Bitcoin QT add address

I noticed this looking at my last transactions. It appears that Bitcoin-QT secretly siphoned off $220 worth of Bitcoin from transactions I made last month. Here is what the wallet software claims:

Another thing to notice is that BlockChain.info sees only 5 transactions, not the 7 reported by the Bitcoin-QT software on my desktop. This requires some investigation. The following are the 7 transactions reported by Bitcoin-QT, and a link to the transaction ID on the Blockchain.info site:

  • 2014-01-23 - 0.10001000 -
  • 2014-01-11 - 0.05187626 -
  • 2013-06-04 - 0.83311000 -
  • 2013-05-30 - 0.01050000 -
  • 2013-05-30 - 0.00550000 -
  • 2013-01-21 - 0.30832200 -

Going back to my first debit transaction in Jan 2013, the transaction 1be45… didn’t send any coins to the desired targets. Instead, it first sent the coins to two intermediate addresses, one of which is 1Ebum…. It also sent more than I requested, almost 1 full bitcoin instead of a third of a bitcoin. Later, in June 2013, when I sent the money for Manning’s stenographer, instead of transfering money from my public Bitcoin address 15fsz…, it used the hidden 1Ebum… address instead.

This proves that indeed Bitcoin-QT is siphoning off money into secret accounts when you do transactions, but these are accounts in your “wallet”, which it may then use later to make payments.

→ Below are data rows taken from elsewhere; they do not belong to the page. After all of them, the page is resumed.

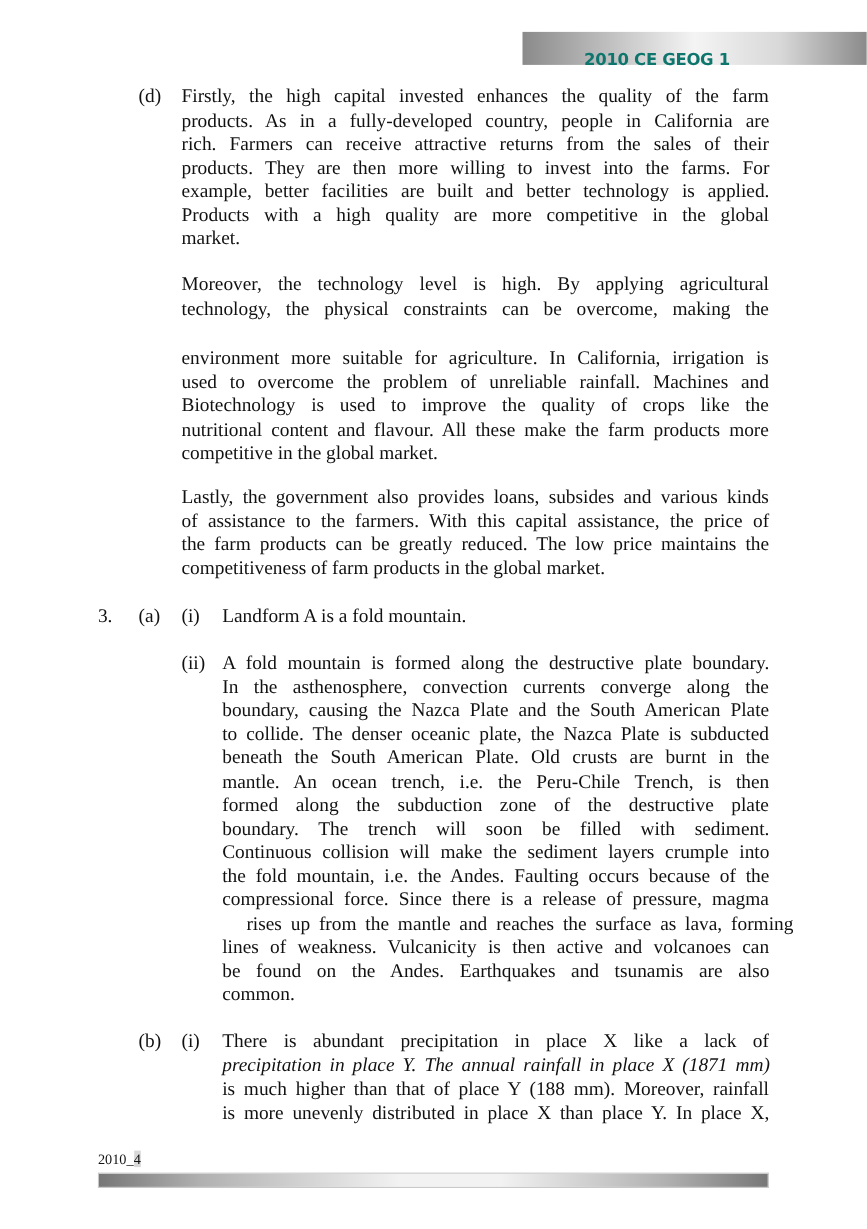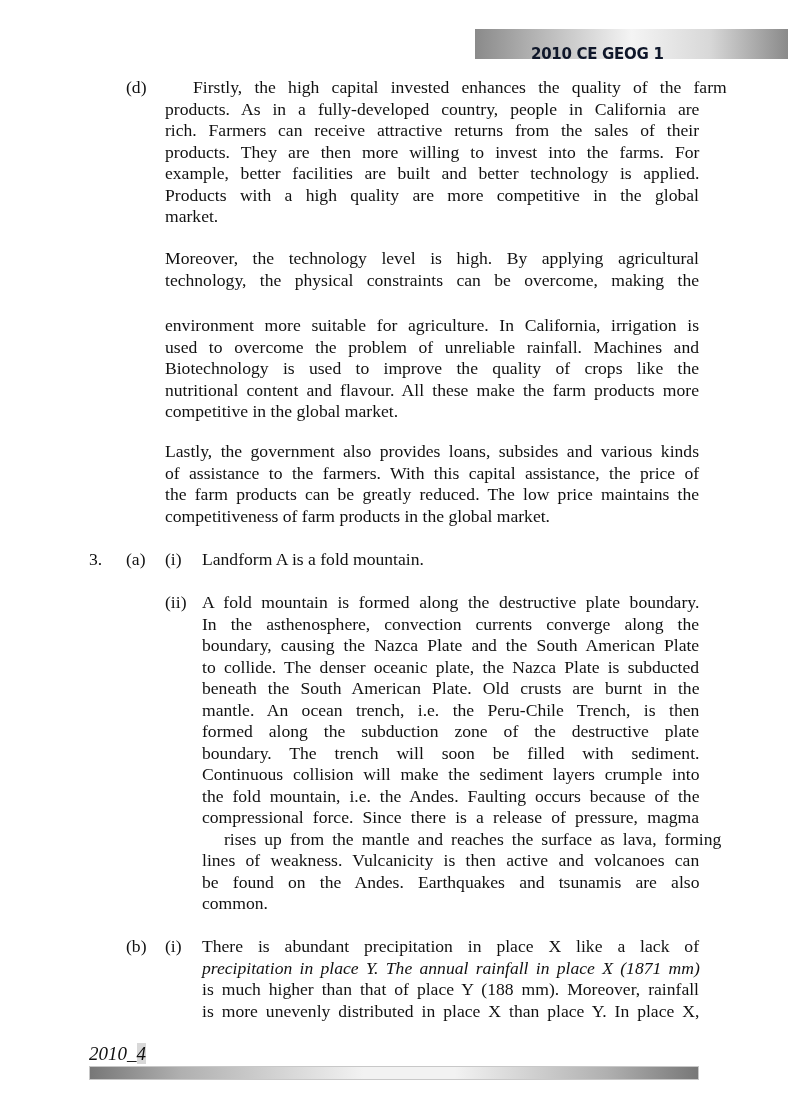"2010 CE GEOG 1" .header-title { color: #0f172a -> #0f766e }
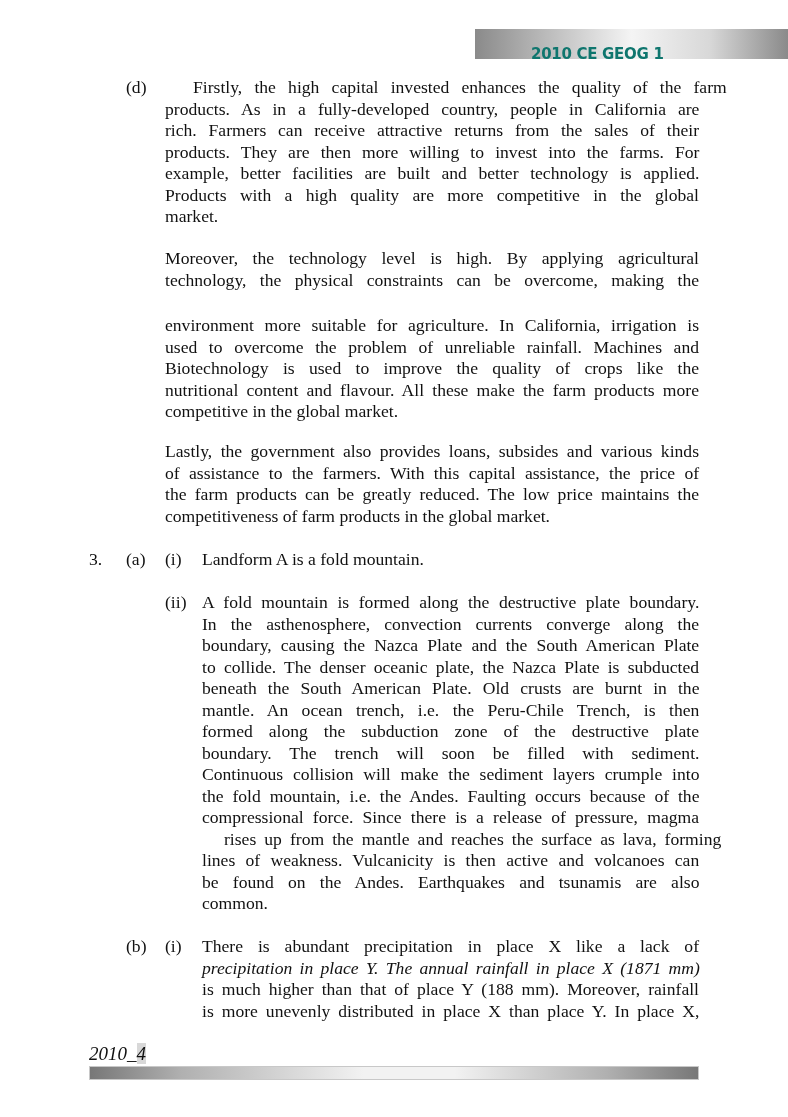"Firstly, the high capital invested" span.l { margin-left: 28px -> none }
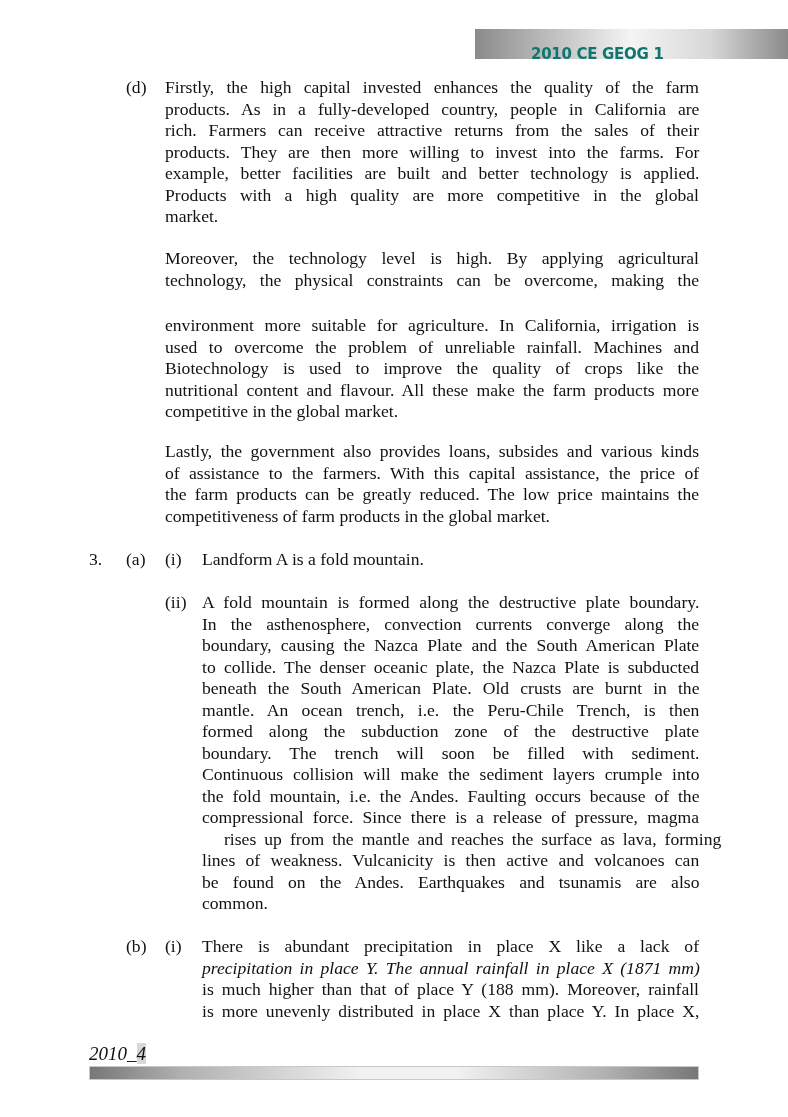"2010_4" .footer-num { font-size: 19px -> 13px; font-style: italic -> none }
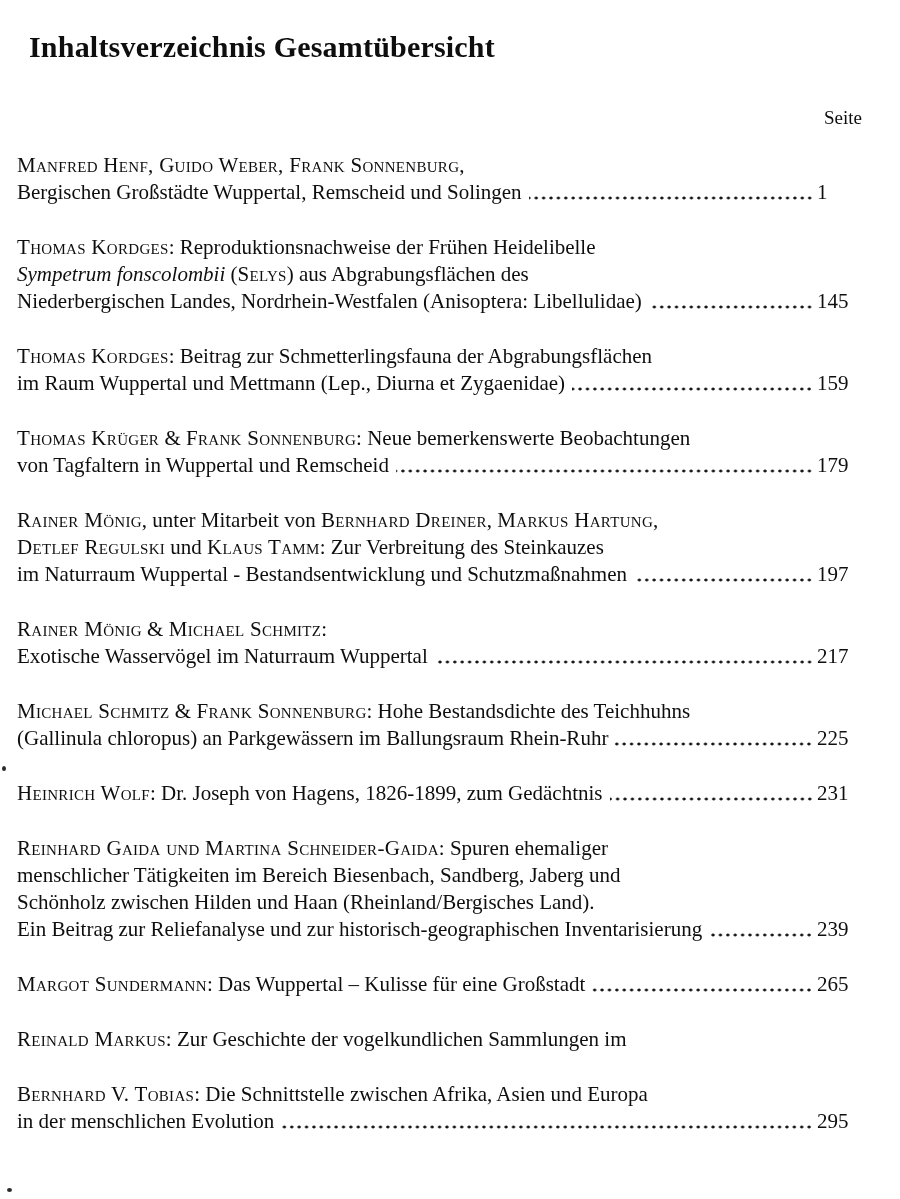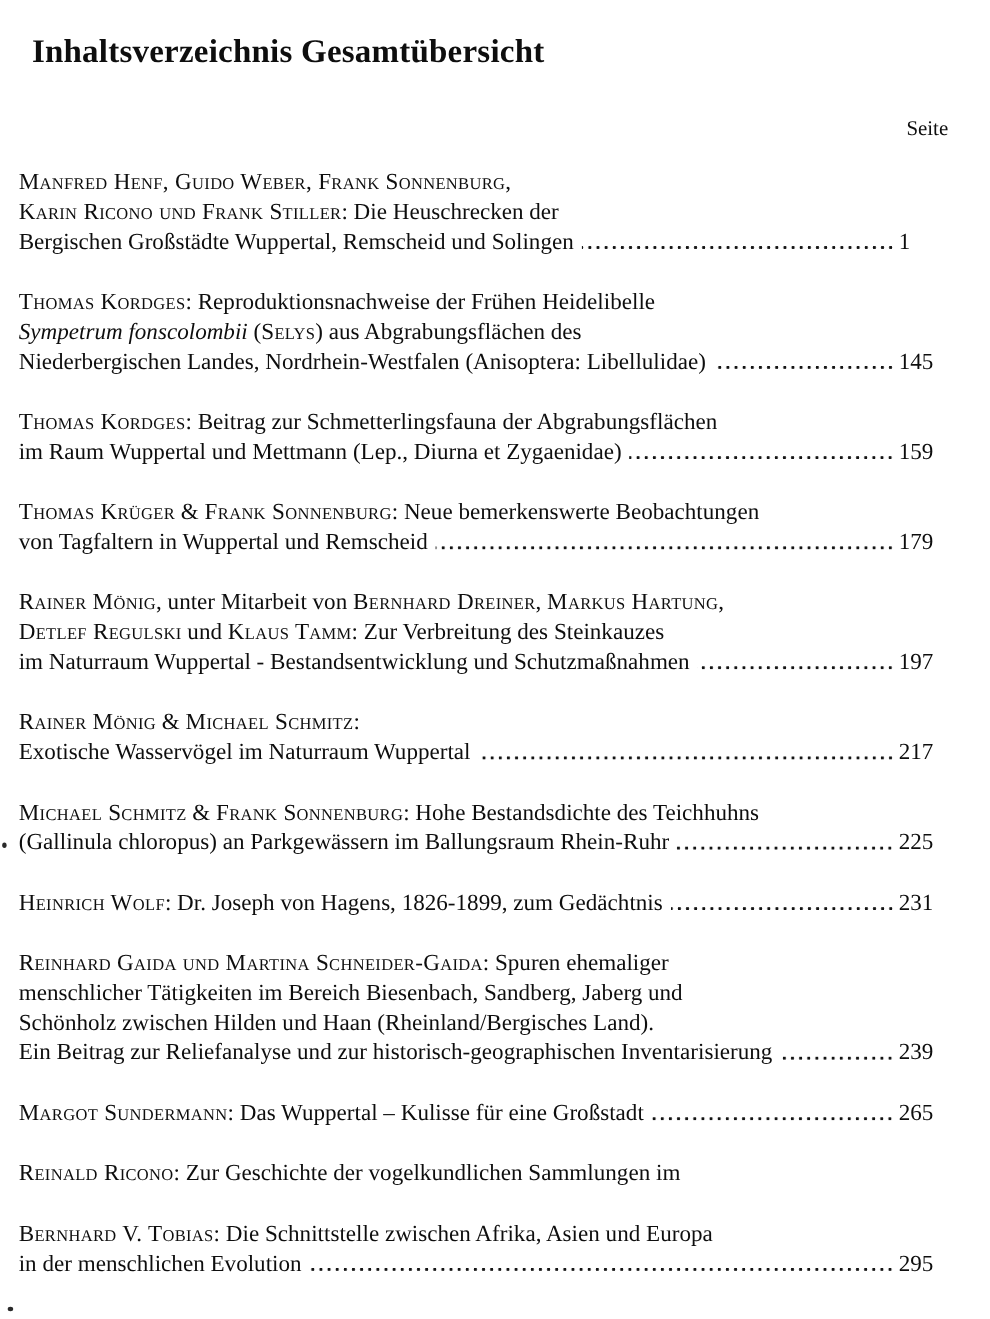"Karin Ricono und Frank Stiller:" div.line { html: <div><span><span>Karin Ricono und Frank Stiller</span><span>: Die Heuschrecken der</span></span></div> -> none }
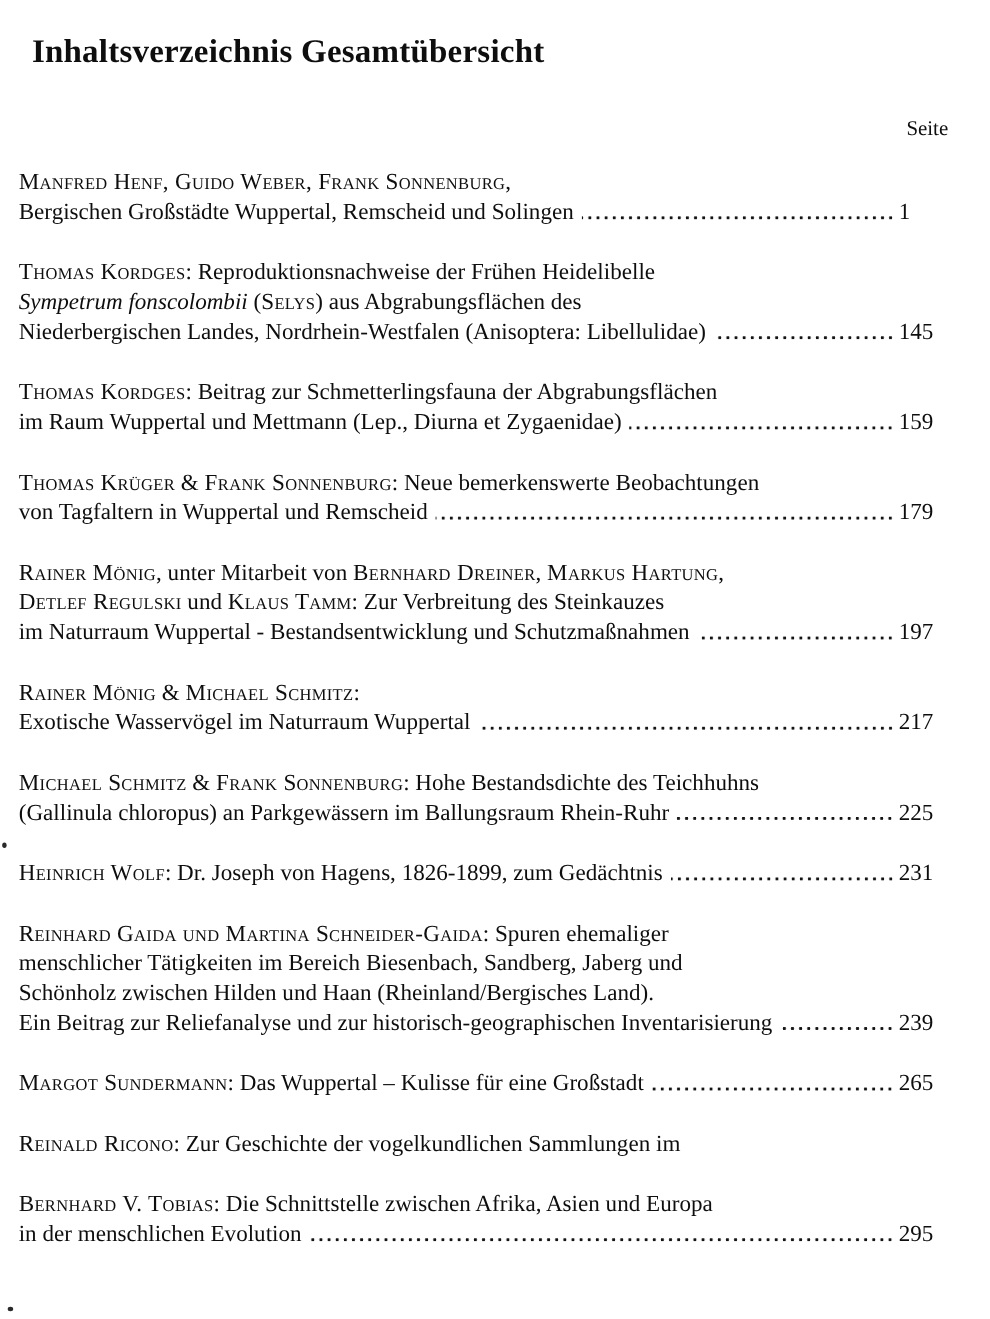"Reinald Ricono" span.sc { text: Ricono -> Markus }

So why does the Bitcoin-QT wallet mix addresses this way? Maybe they think it’s good for anonymization? It isn’t — it’s quite easy to see the chain of payments in the blockchain.
For whatever reason they are doing this, it’s a bad idea. It means I’m tied to their software. In theory, your “wallet” is just your “private key”, which could be ported anywhere. This nonsense makes your wallet a complex entity, tying you to this one software. In order to extract your money from this wallet and put it into another wallet, you can’t simply transfer the private keys, but instead have to put a transaction in the blockchain to a new address.
Update: Apparently, this is a “change” address, and is a feature in the Bitcoin protocol rather than Bitcoin-QT.
The protocol doesn’t maintain a running balance for your address. Instead, each transaction forms it’s own chain. When you spend coins, it has to chain the outgoing transaction based on previous incoming transactions. Moreover, if those incoming transactions add up to more than the outgoing transaction (which is almost always the case), it’s going to have left over “change”. It’s got to stuff that change into another transaction somewhere. Hence, it create an internal address to send that money to.